食べたらどんな味がするんだろうか(謎です)

大地を、地響きが揺らす。

日が落ちた大森林。木々の間から顔を出したのは、鱗に覆われたとてつもない巨体。そいつの頭部は、人間の身長を大きく上回る高さにある。

後ろへと目をやると首。肩と続き、比較的細い前脚が伸びている。胴体へと続き、腰から生えた後ろ脚は巨体を支えるのにふさわしい太さ。更に長大な尻尾と続く。二本足で歩いているのだった。されど、ヒトのそれとは異なり、上半身と下半身の尾が天秤のように、前後でバランスを取り合った形である。

恐竜。大森林の生態系の頂点に君臨する魔獣の一体。

驚くべき大きさのそいつは、王者の風格で夜の森を進む。狩りに出かけるのであろうか。

月の出ている夜であった。

木々の合間を抜けるそいつは、ふと立ち止まると唸り声をあげる。


―――GUURURURURURUR……


明かな警戒だった。

周囲を絶え間なく見回す恐竜。この怪物の耳に入って来たのは、不可思議な声。

その意味を理解できていれば、すぐさま逃げ出したに違いない。されど、恐竜にそこまでの知能はなかった。

力ある言葉が締めくくられ、魔法が完成する。

突如として、寒波が襲った。それどころか渦巻く風によって巻き起こったのは強烈な氷雪。

吹雪ブリザードと呼ばれる秘術が生み出した無数の氷は、木々をなぎ倒し、哀れな犠牲者をズタズタに引き裂いた。

どう。と倒れる恐竜の巨体。

それを見届け、木々の合間より現れたのは毛むくじゃらの姿を持つ、何体もの人型の怪物たち。

こちらも巨大であった。人間の三倍近くはあるだろう。ずっしりした体形の彼らは、巨人族の血を引く者に相違あるまい。

彼らは、仕留めた恐竜に群がると、その皮を剥ぎ、肉を切り取り始める。

晩餐の始まりであった。


  ◇


大森林の北にそびえる山々。

そこに住まう者達も多数存在する。獣。植物。悪霊や闇の種族さえも。

そして、巨人族。霜巨人フロスト・ジャイアントたちも暮らしているのだった。

時に5メートルの巨体にまで育つ彼らは冷気を操る魔力を宿し、邪悪な知性を備える厄介な怪物どもであった。

家族単位で暮らす彼らは、原則的に山の南側へと下りてくることはない。温暖な気候が苦手なのだった。されど、時折例外がある。

理由は様々である。疫病。他の種族との闘争に敗れて逃げ延びてくる場合もある。

そして、飢餓。

毛むくじゃらで巨大な人間の姿を持つ彼らは、がっしりしている。さもなくば肉体を支えきれない。その肉体を維持するためにも、彼らは大量に食べる。その意味では、生物の豊富な大森林は魅力的な場所であった。彼らには暑すぎるということを差し引いたとしても。

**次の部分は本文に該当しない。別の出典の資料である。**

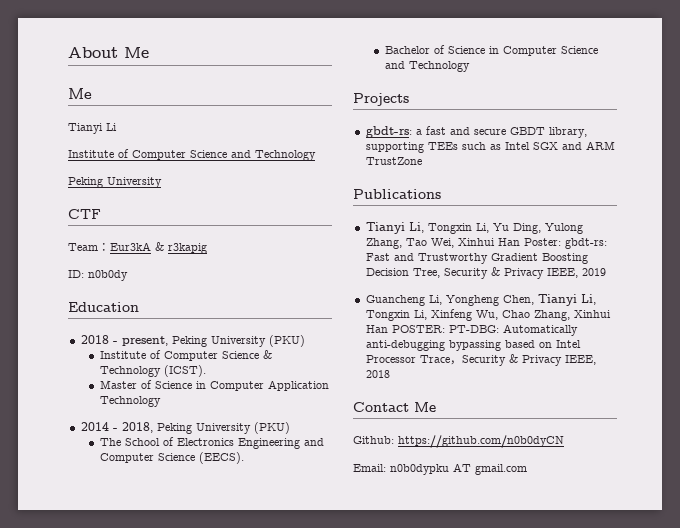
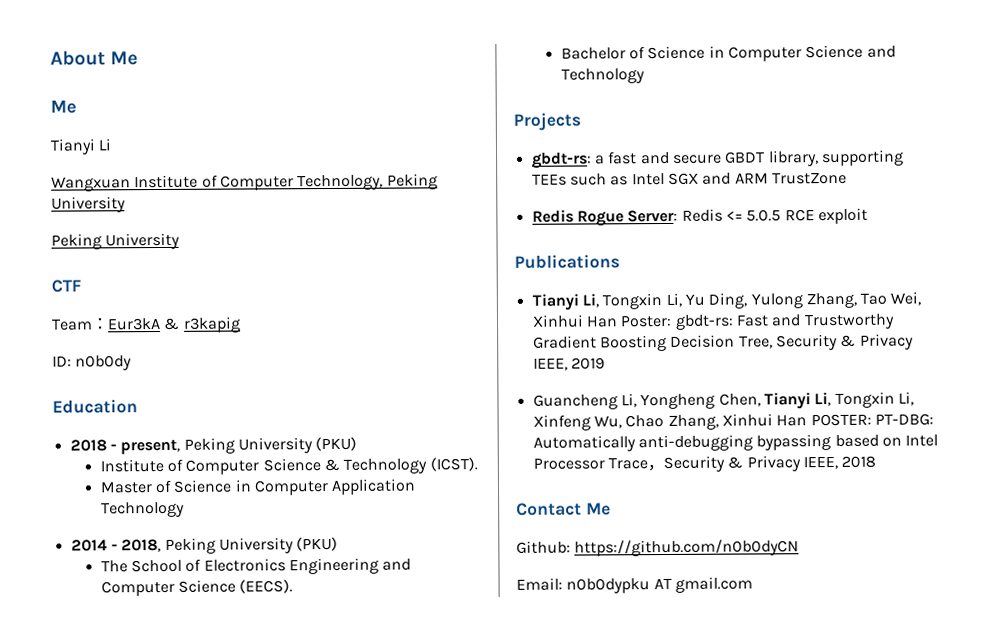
[68,149,316,161] Institute of Computer Science and Technology -> [51,173,438,192] [51,196,126,213] Wangxuan Institute of Computer Technology, Peking University
(422, 161) none -> [531,207,868,227] // Redis Rogue Server: Redis <= 5.0.5 RCE exploit

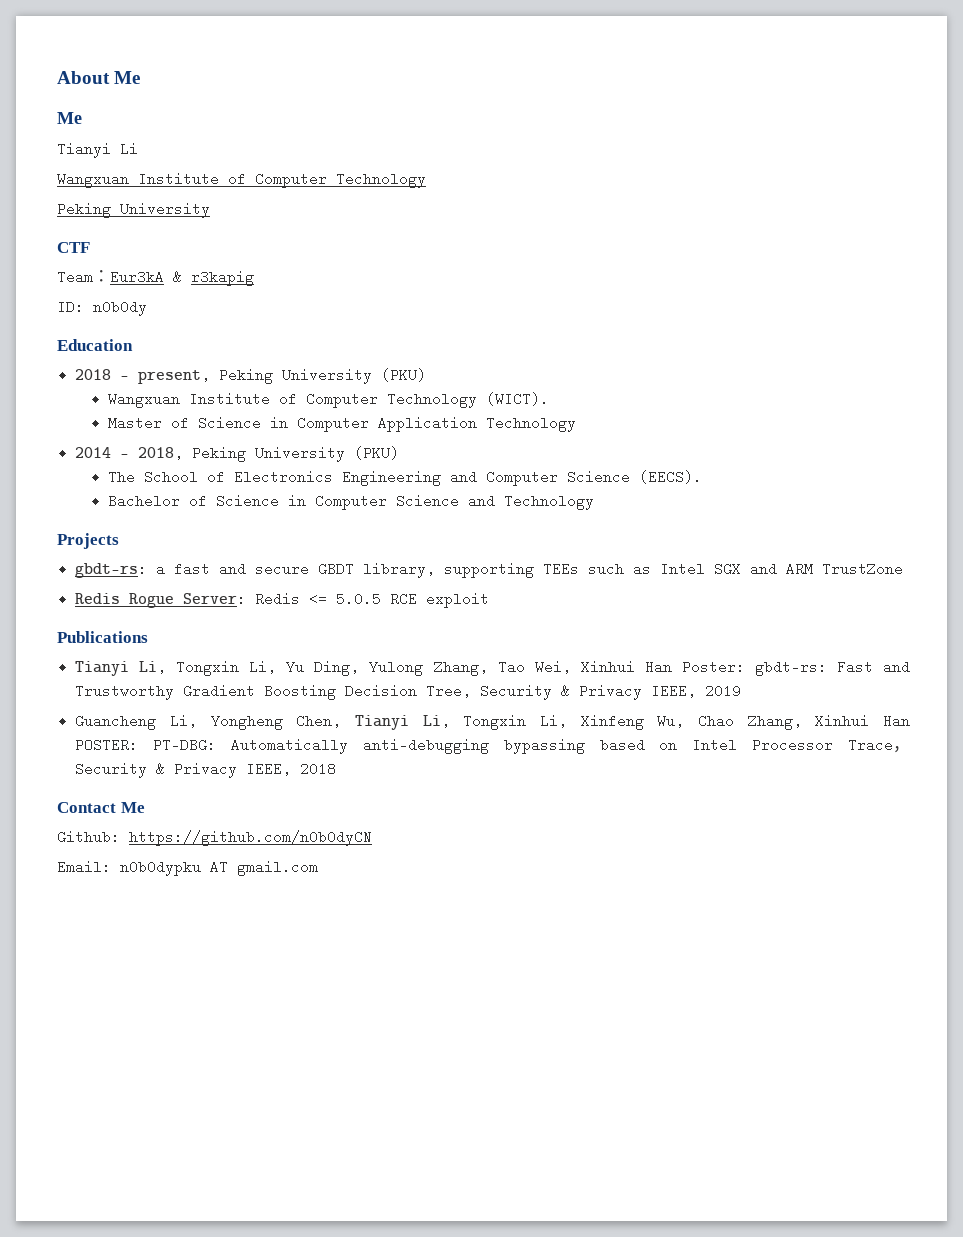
[297,173,438,191] [51,196,126,213] Technology, Peking University -> [336,172,426,188] Technology
[99,457,478,475] Institute of Computer Science & Technology (ICST). -> [107,392,549,408] Wangxuan Institute of Computer Technology (WICT).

大森林に降りてきた霜巨人フロスト・ジャイアントの一群も、そうだった。餓えた彼らは見境なく喰う。人間も。

幸運なことに、彼らはまだ、近くに住まう人間たちの集落の位置を察知してはいなかった。しかし、幾度かの攻撃を受けた経験によって、捜索の手を伸ばしつつあったのだ。

今日は彼らの腹は満たされている。だが明日は?明後日は?

霜巨人フロスト・ジャイアントたちが村を襲うのは時間の問題と言えただろう。これは人と巨人たちとの、喰うか喰われるかの戦いであった。

日が昇る。

涼しい夜が終わり、暑い昼間がやってくる。毛むくじゃらの巨人たちはねぐらに帰り、眠りに就いた。